DATA FOR THIS EXERCISE section start

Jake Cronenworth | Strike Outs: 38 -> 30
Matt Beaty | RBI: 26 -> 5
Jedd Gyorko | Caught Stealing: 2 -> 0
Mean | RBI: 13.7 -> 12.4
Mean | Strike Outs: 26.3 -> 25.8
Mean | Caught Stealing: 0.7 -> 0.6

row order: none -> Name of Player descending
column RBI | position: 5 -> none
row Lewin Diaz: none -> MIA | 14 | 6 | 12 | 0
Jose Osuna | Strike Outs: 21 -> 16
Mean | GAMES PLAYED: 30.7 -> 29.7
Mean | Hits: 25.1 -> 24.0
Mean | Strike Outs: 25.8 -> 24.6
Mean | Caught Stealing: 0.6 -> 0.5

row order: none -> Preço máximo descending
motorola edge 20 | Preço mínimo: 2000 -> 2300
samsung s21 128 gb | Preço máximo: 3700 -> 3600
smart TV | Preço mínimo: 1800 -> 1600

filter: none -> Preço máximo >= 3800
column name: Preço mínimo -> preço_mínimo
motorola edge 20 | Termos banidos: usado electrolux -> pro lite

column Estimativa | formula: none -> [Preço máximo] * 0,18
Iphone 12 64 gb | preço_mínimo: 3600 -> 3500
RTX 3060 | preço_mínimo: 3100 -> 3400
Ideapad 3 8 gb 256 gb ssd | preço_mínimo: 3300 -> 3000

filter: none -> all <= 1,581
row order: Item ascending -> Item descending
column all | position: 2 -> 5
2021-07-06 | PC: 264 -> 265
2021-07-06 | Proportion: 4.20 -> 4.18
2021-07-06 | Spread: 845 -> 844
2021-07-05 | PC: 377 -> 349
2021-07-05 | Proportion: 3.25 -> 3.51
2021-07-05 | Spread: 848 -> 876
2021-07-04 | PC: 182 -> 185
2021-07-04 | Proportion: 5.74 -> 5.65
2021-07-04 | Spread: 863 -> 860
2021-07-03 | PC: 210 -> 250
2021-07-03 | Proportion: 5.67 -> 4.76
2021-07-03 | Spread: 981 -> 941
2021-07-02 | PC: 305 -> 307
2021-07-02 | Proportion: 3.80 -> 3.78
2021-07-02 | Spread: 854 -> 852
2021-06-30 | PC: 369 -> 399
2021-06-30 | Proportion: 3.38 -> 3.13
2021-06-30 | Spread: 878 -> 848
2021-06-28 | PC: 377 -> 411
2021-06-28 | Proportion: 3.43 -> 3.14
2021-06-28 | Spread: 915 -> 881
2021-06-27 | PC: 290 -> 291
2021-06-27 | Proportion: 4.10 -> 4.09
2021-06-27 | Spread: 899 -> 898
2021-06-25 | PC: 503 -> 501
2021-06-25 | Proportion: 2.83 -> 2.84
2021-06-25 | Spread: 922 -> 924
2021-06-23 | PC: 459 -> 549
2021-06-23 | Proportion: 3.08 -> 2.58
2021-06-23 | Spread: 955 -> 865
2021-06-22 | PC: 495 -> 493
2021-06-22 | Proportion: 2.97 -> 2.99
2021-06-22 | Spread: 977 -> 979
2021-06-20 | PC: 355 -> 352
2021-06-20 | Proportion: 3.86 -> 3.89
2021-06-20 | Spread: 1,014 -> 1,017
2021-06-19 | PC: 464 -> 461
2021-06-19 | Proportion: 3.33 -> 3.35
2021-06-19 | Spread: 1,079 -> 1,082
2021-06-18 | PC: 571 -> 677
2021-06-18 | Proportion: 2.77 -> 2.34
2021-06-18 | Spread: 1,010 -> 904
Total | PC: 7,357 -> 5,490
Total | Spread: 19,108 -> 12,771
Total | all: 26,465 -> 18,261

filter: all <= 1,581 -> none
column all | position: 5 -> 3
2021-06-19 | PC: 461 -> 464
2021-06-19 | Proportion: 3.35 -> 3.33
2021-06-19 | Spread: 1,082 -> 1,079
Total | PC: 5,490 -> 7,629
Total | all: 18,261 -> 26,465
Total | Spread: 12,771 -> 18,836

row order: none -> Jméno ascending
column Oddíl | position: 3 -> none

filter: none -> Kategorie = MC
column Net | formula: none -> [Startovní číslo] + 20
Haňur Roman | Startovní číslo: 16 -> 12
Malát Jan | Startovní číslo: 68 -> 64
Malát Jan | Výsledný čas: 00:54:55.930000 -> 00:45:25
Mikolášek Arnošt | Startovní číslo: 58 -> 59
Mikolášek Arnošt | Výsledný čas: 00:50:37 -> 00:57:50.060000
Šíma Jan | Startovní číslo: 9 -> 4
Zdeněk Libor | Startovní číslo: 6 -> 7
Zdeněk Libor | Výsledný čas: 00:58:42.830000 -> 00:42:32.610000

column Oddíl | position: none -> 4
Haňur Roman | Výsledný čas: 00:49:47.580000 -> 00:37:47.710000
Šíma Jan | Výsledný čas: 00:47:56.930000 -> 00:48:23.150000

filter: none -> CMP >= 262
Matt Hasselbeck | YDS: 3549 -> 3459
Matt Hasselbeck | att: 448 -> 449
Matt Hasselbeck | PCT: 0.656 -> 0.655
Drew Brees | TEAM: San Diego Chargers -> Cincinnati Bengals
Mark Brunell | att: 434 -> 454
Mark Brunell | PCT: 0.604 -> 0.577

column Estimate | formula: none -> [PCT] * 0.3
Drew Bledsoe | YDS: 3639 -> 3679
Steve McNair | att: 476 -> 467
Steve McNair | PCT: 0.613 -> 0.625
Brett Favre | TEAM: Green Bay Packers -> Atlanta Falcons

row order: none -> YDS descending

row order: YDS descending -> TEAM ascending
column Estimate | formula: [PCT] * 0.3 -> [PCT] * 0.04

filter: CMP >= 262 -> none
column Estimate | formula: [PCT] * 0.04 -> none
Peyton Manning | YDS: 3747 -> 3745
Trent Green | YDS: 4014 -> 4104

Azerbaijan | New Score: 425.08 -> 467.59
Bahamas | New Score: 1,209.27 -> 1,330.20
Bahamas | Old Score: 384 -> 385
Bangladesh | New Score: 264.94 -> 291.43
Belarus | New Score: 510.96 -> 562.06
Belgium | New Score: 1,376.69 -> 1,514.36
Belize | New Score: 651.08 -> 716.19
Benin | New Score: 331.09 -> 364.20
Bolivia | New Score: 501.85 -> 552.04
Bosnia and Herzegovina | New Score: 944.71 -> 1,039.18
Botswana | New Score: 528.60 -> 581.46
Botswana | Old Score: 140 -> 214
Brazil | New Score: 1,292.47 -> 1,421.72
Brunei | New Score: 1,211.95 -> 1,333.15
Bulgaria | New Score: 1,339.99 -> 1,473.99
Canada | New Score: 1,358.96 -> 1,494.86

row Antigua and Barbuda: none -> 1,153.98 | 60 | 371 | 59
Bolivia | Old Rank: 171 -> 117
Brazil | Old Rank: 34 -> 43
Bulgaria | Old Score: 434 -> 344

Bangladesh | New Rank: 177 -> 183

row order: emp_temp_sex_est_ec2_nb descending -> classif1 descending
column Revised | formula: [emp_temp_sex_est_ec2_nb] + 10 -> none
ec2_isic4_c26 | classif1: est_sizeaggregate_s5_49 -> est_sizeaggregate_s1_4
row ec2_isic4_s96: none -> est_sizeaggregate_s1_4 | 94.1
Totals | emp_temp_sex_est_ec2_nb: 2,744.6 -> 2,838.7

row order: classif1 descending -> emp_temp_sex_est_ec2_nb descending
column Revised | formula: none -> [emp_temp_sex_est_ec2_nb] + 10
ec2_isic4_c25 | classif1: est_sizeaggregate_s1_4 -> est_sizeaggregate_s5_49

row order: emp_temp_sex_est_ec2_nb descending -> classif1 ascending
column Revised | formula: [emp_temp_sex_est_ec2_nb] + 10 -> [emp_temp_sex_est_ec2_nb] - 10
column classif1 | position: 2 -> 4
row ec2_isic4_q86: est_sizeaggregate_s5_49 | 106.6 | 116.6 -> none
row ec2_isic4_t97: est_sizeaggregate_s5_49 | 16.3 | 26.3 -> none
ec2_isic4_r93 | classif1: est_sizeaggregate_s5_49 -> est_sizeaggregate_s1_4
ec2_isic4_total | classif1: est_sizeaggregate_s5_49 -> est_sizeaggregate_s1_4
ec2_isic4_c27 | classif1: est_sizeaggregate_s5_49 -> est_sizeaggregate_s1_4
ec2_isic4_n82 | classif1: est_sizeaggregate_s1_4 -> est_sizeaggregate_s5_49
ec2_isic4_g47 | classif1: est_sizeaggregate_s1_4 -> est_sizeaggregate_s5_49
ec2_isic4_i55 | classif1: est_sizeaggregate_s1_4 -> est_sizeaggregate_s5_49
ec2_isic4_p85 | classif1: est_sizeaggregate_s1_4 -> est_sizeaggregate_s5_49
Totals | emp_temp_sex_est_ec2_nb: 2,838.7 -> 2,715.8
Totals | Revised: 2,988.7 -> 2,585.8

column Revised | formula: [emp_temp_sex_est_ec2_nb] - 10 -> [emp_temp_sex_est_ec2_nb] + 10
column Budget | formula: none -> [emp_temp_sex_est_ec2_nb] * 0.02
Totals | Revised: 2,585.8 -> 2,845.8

DATA FOR THIS EXERCISE section end

ACTION ITEM: The answer must be all the lines above that hold the word "Roman".

WRITTEN RESPONSE:
Haňur Roman | Startovní číslo: 16 -> 12
Haňur Roman | Výsledný čas: 00:49:47.580000 -> 00:37:47.710000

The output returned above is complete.